O caminho da dublagem foi árduo. A revolução do som iniciou-se na América com “O Cantor de Jazz” de 1927, mas foi apenas em 1929 que esta ferramenta foi utilizada em sua plenitude, no filme “Luzes de Nova York”. O cinema mudo tornava fácil a universalidade de seus produtos, pois bastava traduzir as cartelas de diálogos para qualquer idioma, porém com o advento do cinema falado, fazia-se necessária maior mão de obra. Na Europa, o método das legendas não foi bem aceito, fazendo com que o cinema americano tivesse que trabalhar dobrado, realizando por vezes produções em dois ou mais idiomas ao mesmo tempo, utilizando os mesmos cenários, mas nem sempre os mesmos atores e diretores. Clássico é o exemplo do “Drácula” de 1931, onde Bela Lugosi vivia o conde para o público americano, enquanto Carlos Villarías mordia jugulares na versão espanhola. Obviamente este processo era incrivelmente trabalhoso e economicamente inviável, logo os produtores perceberam que não era o melhor caminho a ser seguido.

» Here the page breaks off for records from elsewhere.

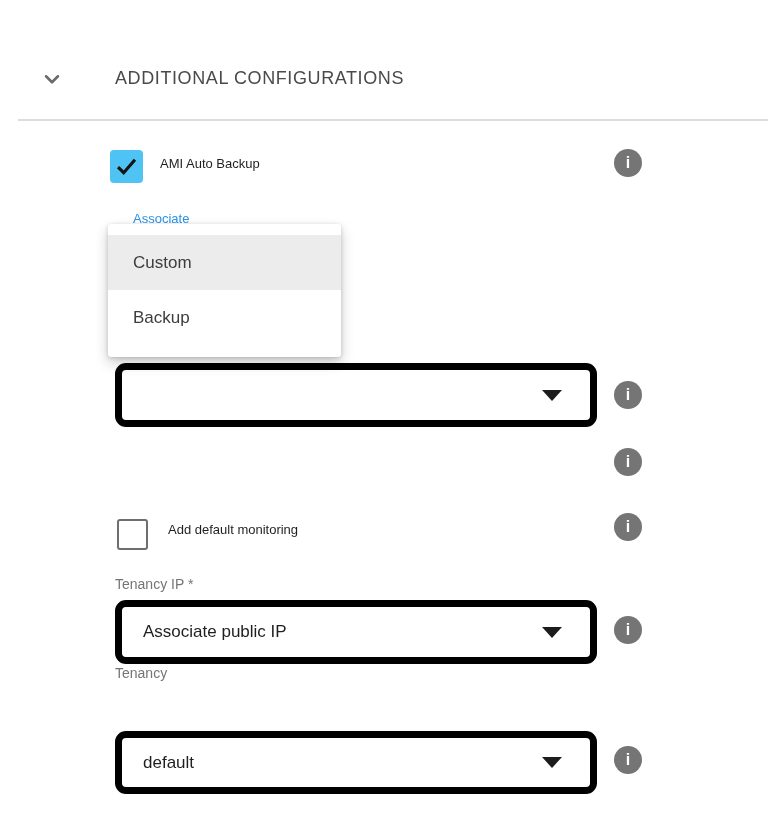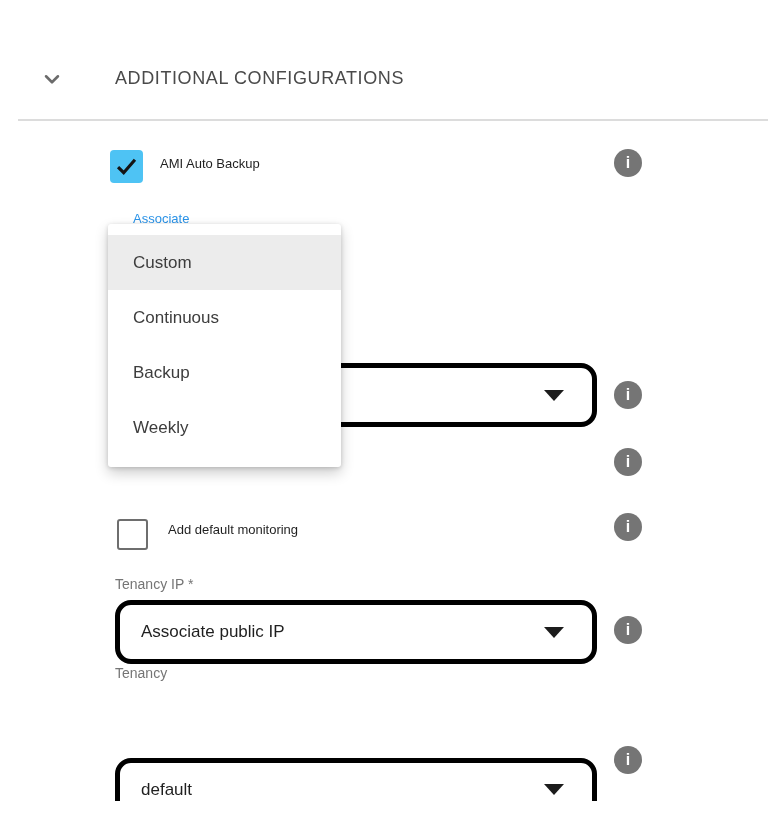--- a/index.html
+++ b/index.html
@@ -200,7 +200,6 @@
 
   <div class="abs dropdown-menu">
     <div class="menu-item selected">Custom</div>
-    <div class="menu-item">Continuous</div>
     <div class="menu-item">Backup</div>
     <div class="menu-item">Weekly</div>
   </div>

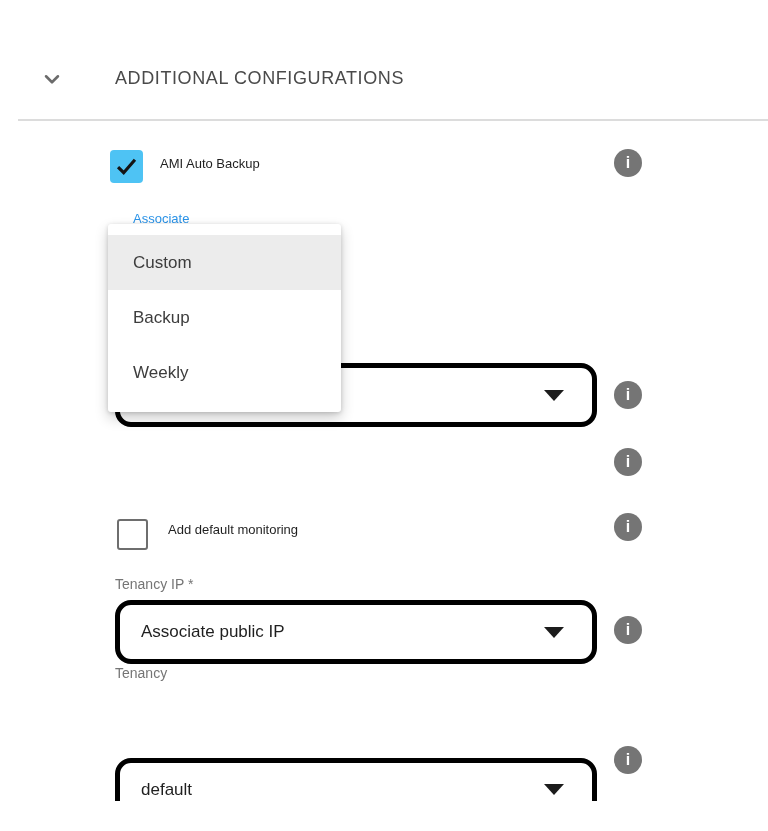--- a/index.html
+++ b/index.html
@@ -201,7 +201,6 @@
   <div class="abs dropdown-menu">
     <div class="menu-item selected">Custom</div>
     <div class="menu-item">Backup</div>
-    <div class="menu-item">Weekly</div>
   </div>
 
 </div>

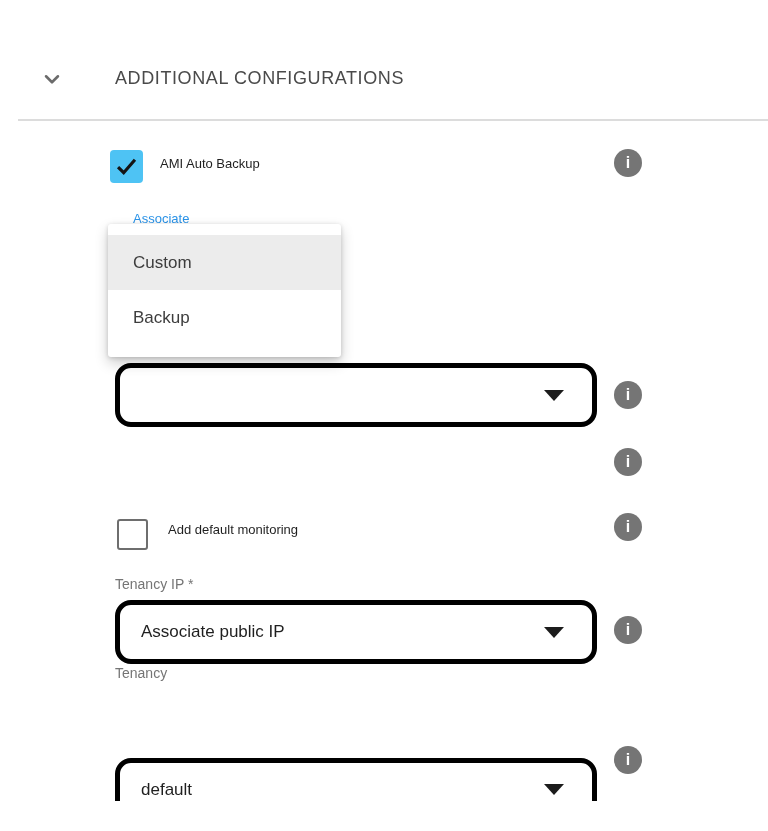--- a/index.html
+++ b/index.html
@@ -91,8 +91,8 @@
   .select-box {
     left: 115px;
     width: 482px; height: 64px;
-    border: 5px solid #000000;
-    border-radius: 16px;
+    border: 7px solid #000000;
+    border-radius: 11px;
     background: #ffffff;
     display: flex; align-items: center;
     padding-left: 21px;

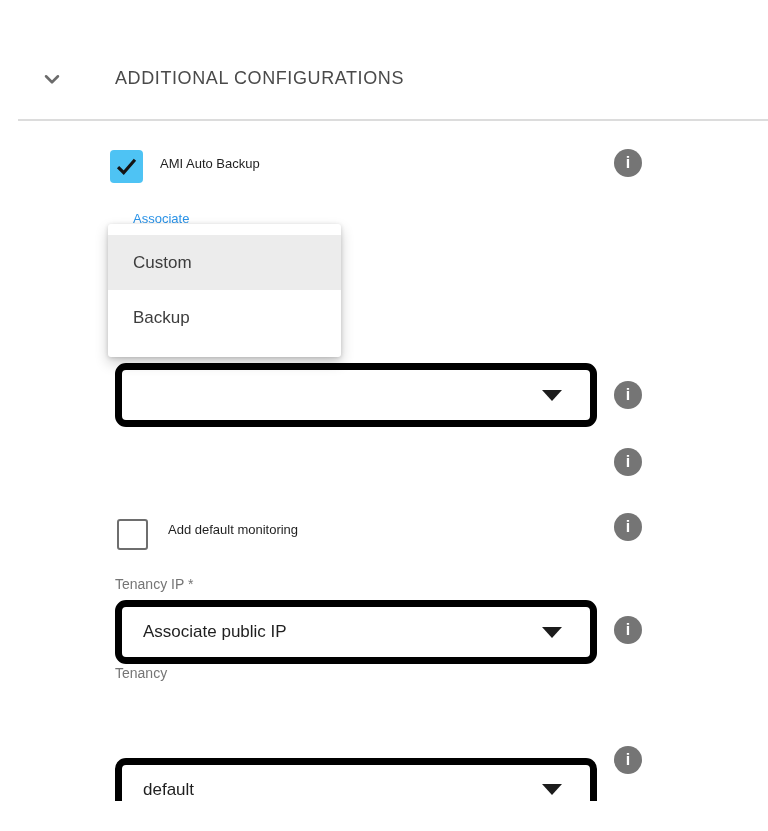--- a/index.html
+++ b/index.html
@@ -188,7 +188,7 @@
     </div>
 
   <div class="abs field-label" style="left:115px; top:665px;">Tenancy</div>
-  <div class="abs select-box" style="top:758px; height:63px;">
+  <div class="abs select-box" style="top:731px; height:63px;">
     <span class="select-value">default</span>
     <span class="select-arrow"></span>
   </div>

Os europeus até hoje estão acostumados com a dublagem dos filmes estrangeiros em seus cinemas. Diretores como Fellini e Pasolini afirmavam sua preferência à dublagem, assim como o mestre do cinema Neo-Realista Italiano Roberto Rossellini, que com uma exceção, preferiu que todos os seus projetos fossem dublados, e quase sempre por vozes de outros atores que não aqueles que apareciam na tela. O público italiano (e o europeu em geral) faz questão de ouvir seu próprio idioma nas telas de cinema, como na moderna obra prima de Tornatore: “Cinema Paradiso”, em que todos os atores americanos foram dublados no idioma pátrio. No Brasil, o diretor Nelson Pereira dos Santos era o responsável por todas as dublagens dos filmes do mítico Stanley Kubrick.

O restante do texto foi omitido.